What this task involves:
Each entry is to be retyped exactly as it appears, and each image is to be dropped.

(Content revision data)
■ ■ ■ ■ ■ ■ ■

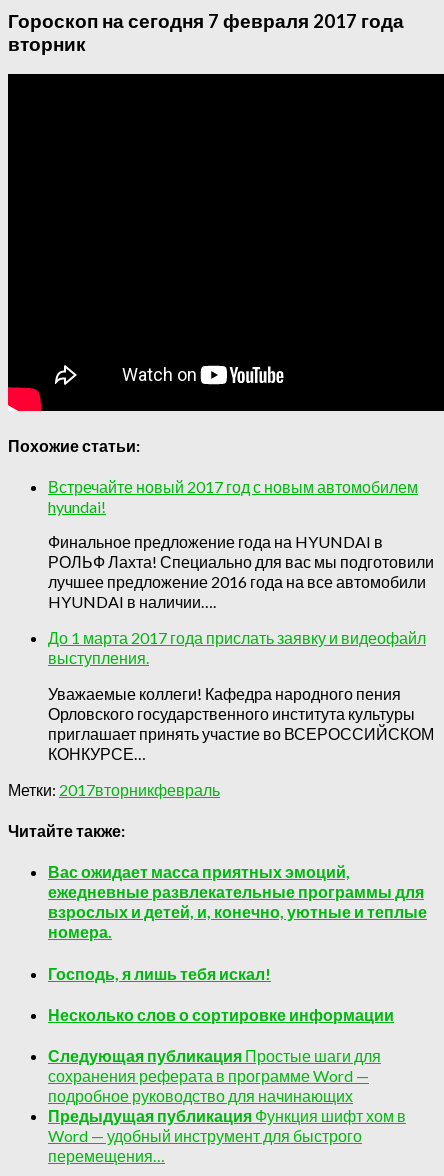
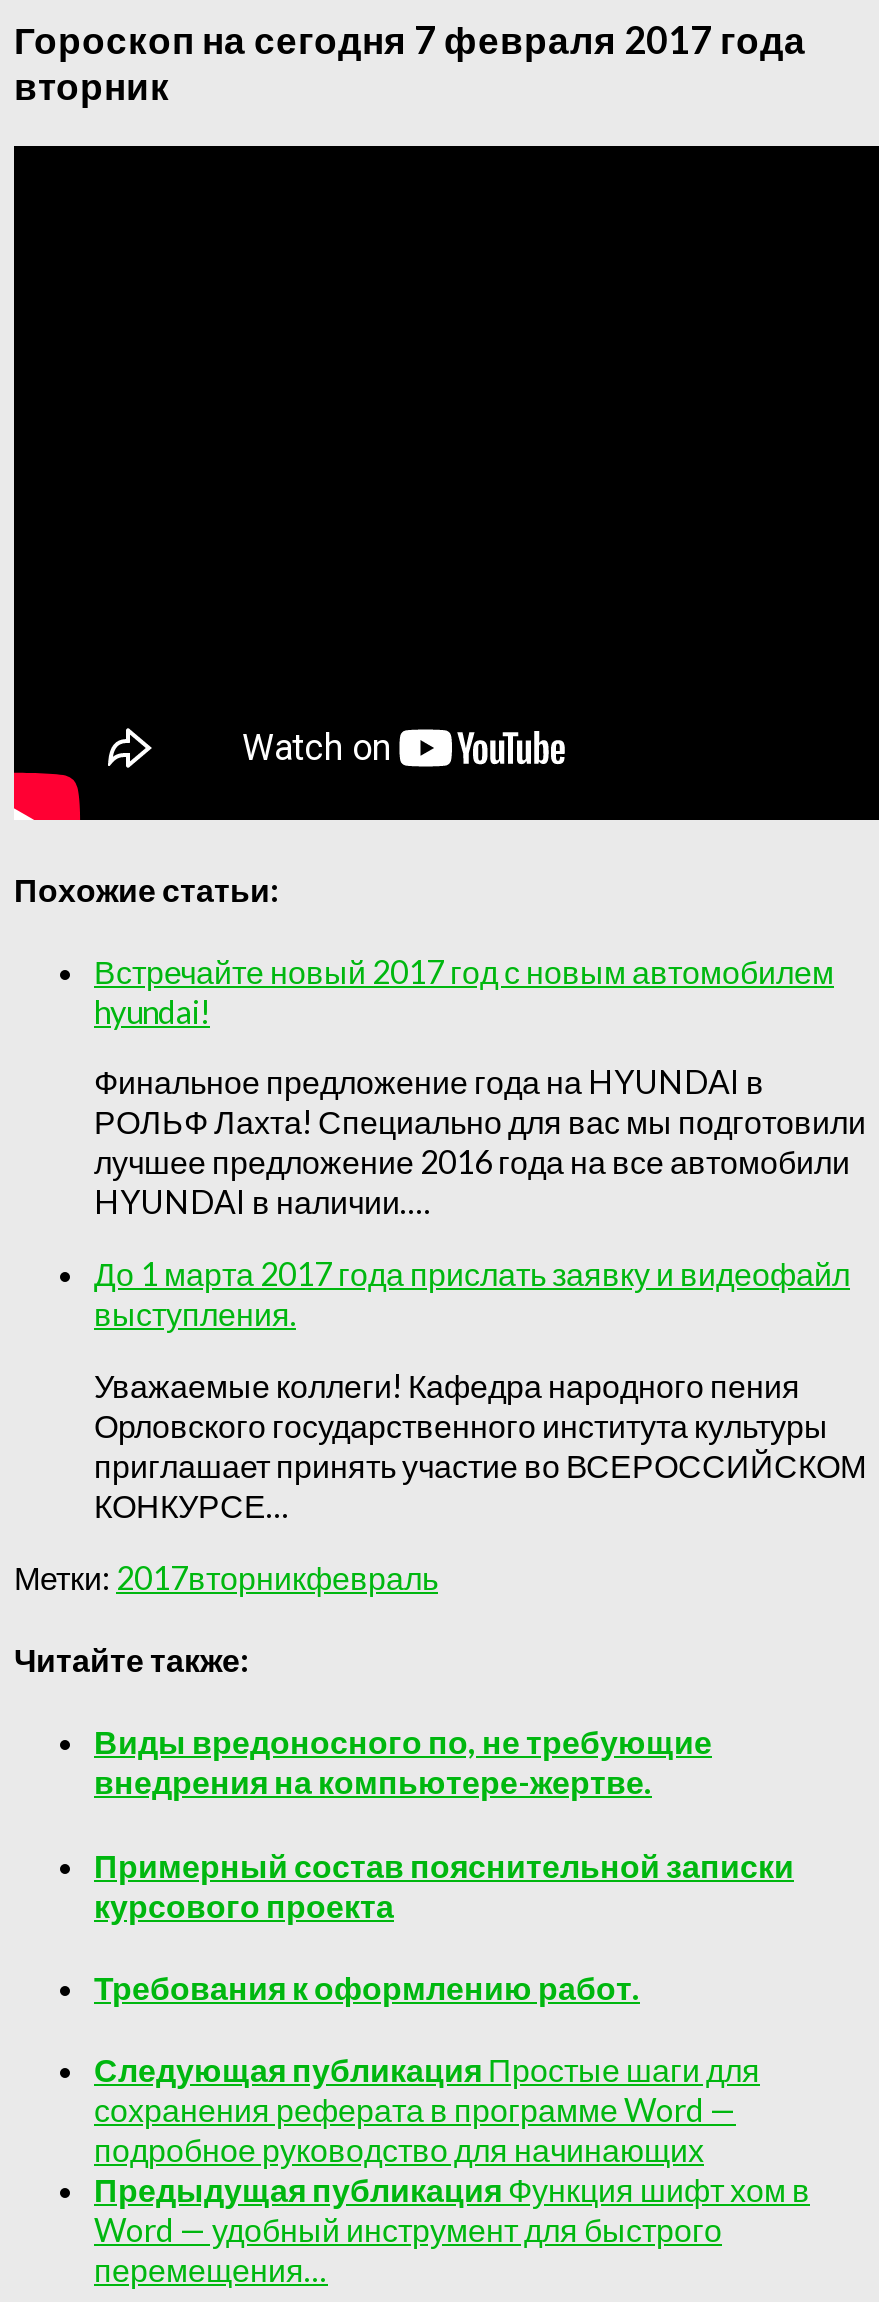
- Вас ожидает масса приятных эмоций,
- ежедневные развлекательные программы для
- взрослых и детей, и, конечно, уютные и теплые
- номера.
+ Виды вредоносного по, не требующие
+ внедрения на компьютере-жертве.

- Господь, я лишь тебя искал!
+ Примерный состав пояснительной записки
+ курсового проекта

- Несколько слов о сортировке информации
+ Требования к оформлению работ.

■ ■ ■ ■ ■ ■ ■

Response:
- Вас ожидает масса приятных эмоций,
- ежедневные развлекательные программы для
- взрослых и детей, и, конечно, уютные и теплые
- номера.
+ Виды вредоносного по, не требующие
+ внедрения на компьютере-жертве.

- Господь, я лишь тебя искал!
+ Примерный состав пояснительной записки
+ курсового проекта

- Несколько слов о сортировке информации
+ Требования к оформлению работ.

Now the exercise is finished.